**What you have to do**
Below is a listing with pictures in it; transcribe exactly the lines from the one that has "width: 816px;" through the one that has "-41,7 +41,7 @@", and omit those pictures.

★ ★ ★ ★ ★

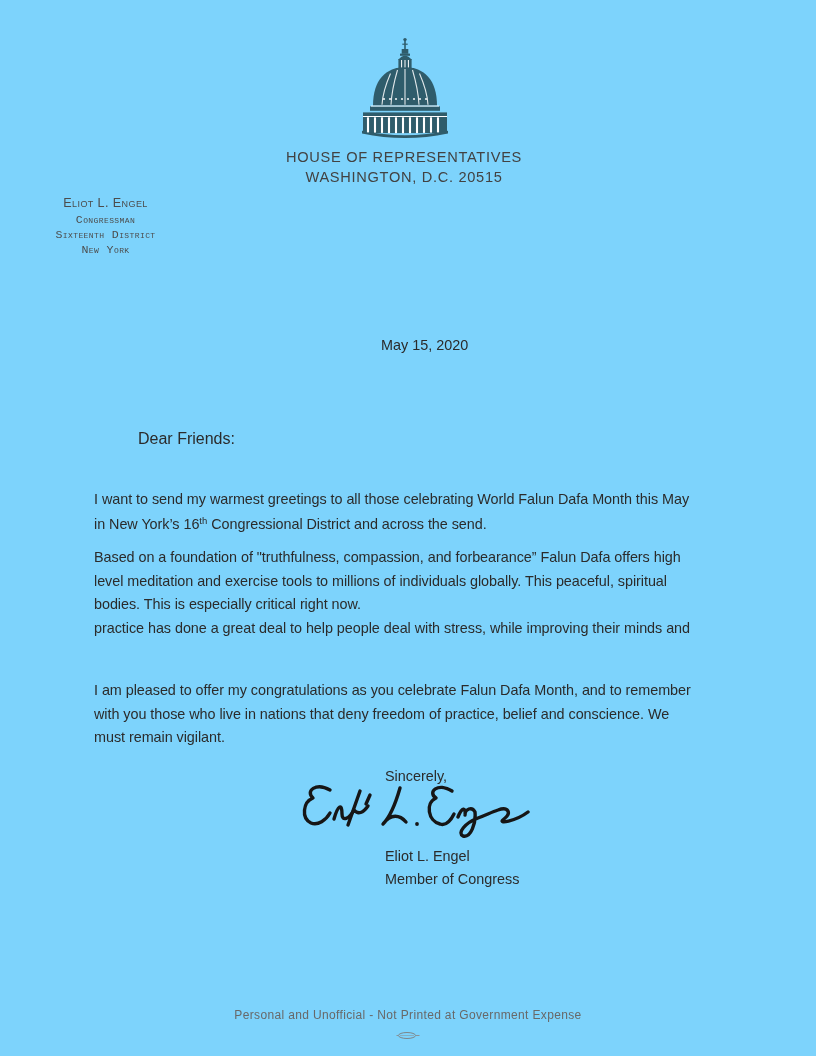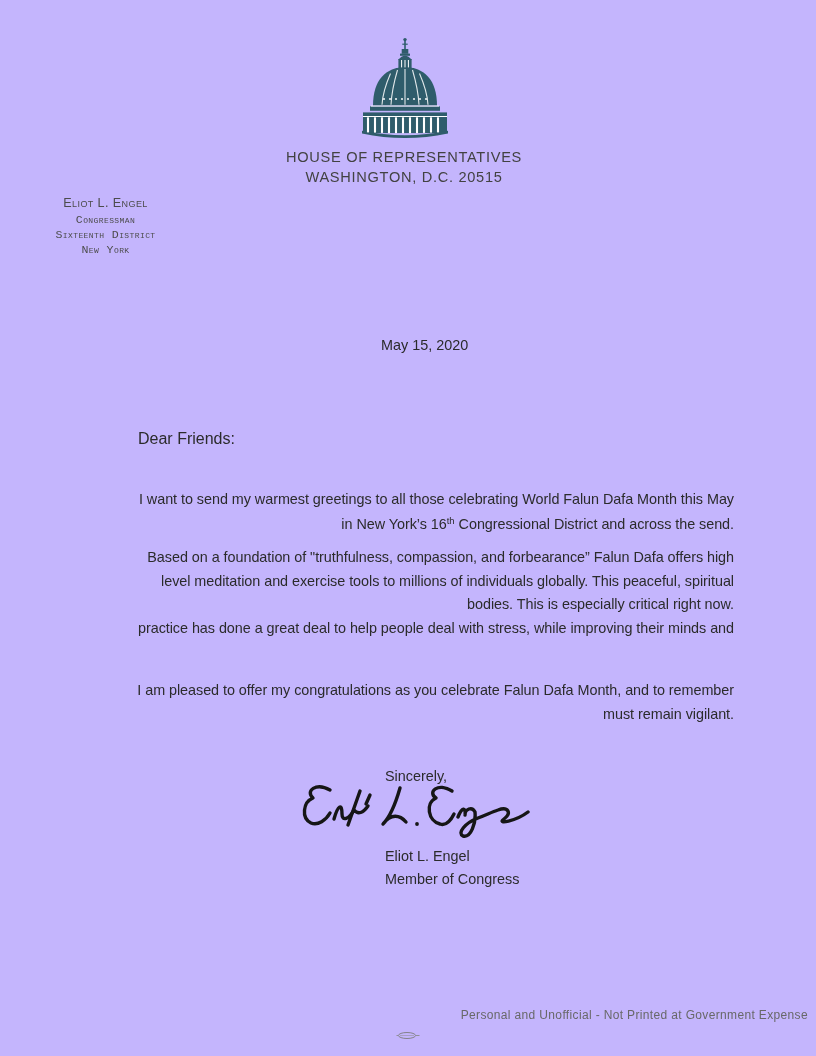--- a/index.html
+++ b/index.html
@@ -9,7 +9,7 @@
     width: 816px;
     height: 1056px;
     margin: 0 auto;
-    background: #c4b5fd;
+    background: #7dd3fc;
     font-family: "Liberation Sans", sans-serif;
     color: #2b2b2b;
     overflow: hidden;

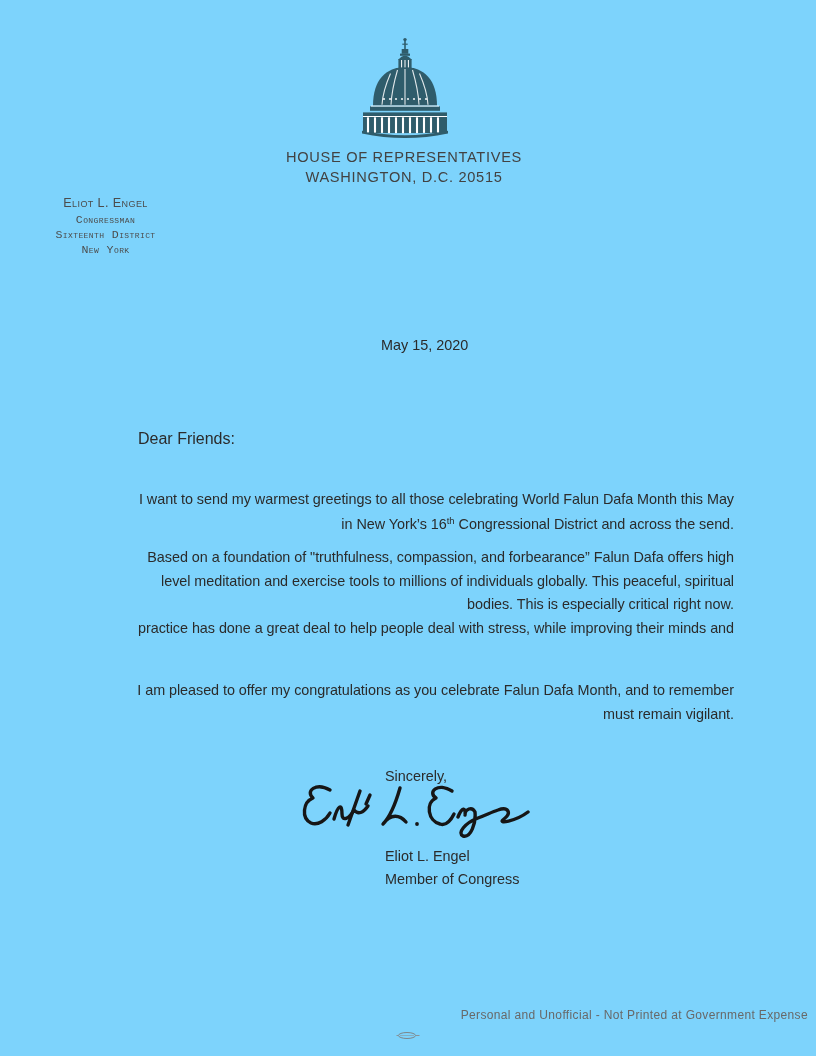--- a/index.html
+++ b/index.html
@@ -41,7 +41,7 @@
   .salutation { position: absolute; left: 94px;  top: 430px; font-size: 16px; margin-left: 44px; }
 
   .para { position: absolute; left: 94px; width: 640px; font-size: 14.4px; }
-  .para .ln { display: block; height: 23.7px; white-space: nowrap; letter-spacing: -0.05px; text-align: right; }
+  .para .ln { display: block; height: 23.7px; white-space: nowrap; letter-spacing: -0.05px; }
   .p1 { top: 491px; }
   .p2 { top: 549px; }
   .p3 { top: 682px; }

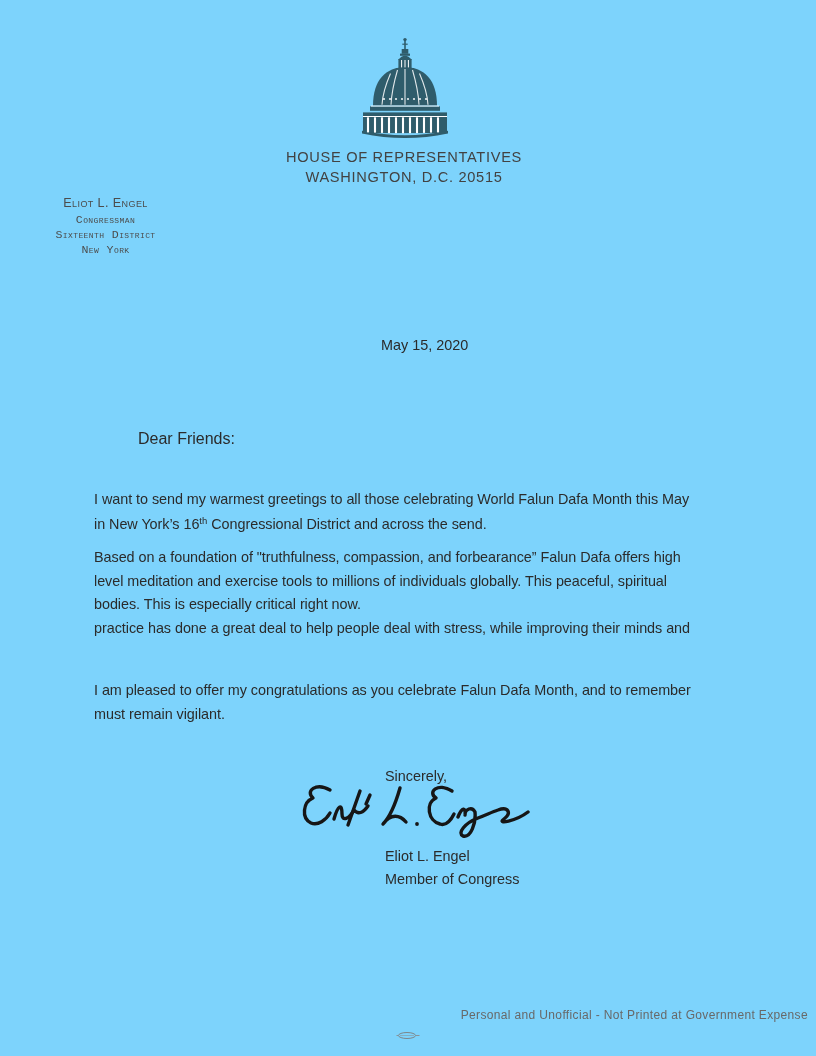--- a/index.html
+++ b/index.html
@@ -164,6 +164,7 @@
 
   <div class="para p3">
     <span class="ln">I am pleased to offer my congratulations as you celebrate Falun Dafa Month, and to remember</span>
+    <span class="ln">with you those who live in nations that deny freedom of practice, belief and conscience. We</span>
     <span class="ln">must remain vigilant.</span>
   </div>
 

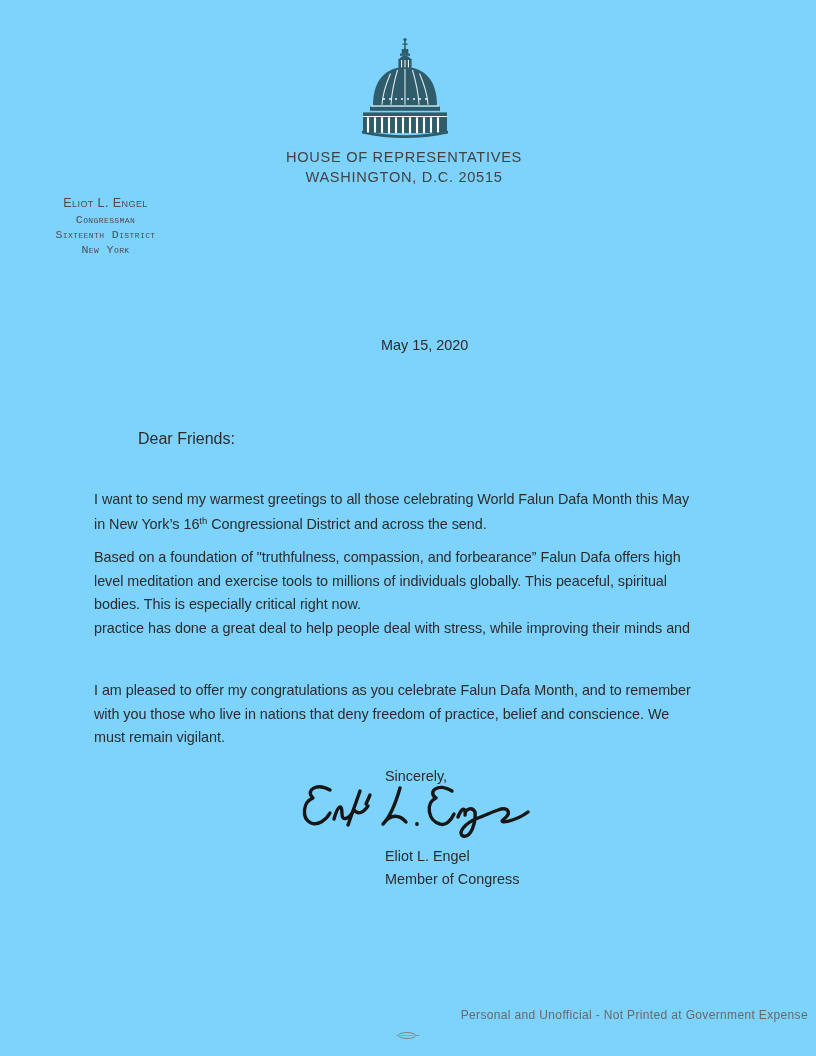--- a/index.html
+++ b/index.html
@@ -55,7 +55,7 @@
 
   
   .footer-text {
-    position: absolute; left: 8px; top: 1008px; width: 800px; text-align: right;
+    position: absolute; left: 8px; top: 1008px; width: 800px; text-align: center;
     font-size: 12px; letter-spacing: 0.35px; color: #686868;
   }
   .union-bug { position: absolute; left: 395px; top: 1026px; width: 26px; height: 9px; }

★ ★ ★ ★ ★

**Written response**
     width: 816px;
     height: 1056px;
     margin: 0 auto;
-    background: #c4b5fd;
+    background: #7dd3fc;
     font-family: "Liberation Sans", sans-serif;
     color: #2b2b2b;
     overflow: hidden;

--- a/index.html
+++ b/index.html
@@ -41,7 +41,7 @@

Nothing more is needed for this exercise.